Examine the data line by line and report how many lines include the word "generated", with no additional output.

RECORDS FOR THE EXERCISE:
● ● ● ● ● ● ●

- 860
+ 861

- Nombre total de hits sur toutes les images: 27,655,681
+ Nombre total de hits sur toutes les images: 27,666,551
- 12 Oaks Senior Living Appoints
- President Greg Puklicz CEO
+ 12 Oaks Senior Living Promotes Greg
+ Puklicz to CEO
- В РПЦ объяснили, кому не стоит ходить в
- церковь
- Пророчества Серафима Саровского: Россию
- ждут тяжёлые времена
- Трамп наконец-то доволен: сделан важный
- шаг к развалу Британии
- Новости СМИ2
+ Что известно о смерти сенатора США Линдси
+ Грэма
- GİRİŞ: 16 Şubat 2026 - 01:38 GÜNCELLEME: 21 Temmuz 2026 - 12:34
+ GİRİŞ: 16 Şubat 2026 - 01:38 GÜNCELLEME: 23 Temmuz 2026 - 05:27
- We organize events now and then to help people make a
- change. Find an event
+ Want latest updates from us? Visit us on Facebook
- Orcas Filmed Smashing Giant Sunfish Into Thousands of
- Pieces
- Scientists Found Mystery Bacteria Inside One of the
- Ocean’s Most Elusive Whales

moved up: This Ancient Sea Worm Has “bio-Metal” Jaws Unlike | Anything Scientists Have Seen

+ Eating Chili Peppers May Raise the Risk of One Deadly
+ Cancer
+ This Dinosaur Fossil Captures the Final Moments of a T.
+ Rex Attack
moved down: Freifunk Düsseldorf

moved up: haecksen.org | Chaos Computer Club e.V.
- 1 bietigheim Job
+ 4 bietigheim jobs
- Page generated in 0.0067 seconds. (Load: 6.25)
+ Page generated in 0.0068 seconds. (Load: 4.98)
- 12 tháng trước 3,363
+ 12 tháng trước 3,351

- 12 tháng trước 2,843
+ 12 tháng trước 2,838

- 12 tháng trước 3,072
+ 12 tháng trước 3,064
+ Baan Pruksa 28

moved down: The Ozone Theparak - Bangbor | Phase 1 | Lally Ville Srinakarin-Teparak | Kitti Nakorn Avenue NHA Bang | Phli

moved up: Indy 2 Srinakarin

● ● ● ● ● ● ●

SOLUTION BELOW: 2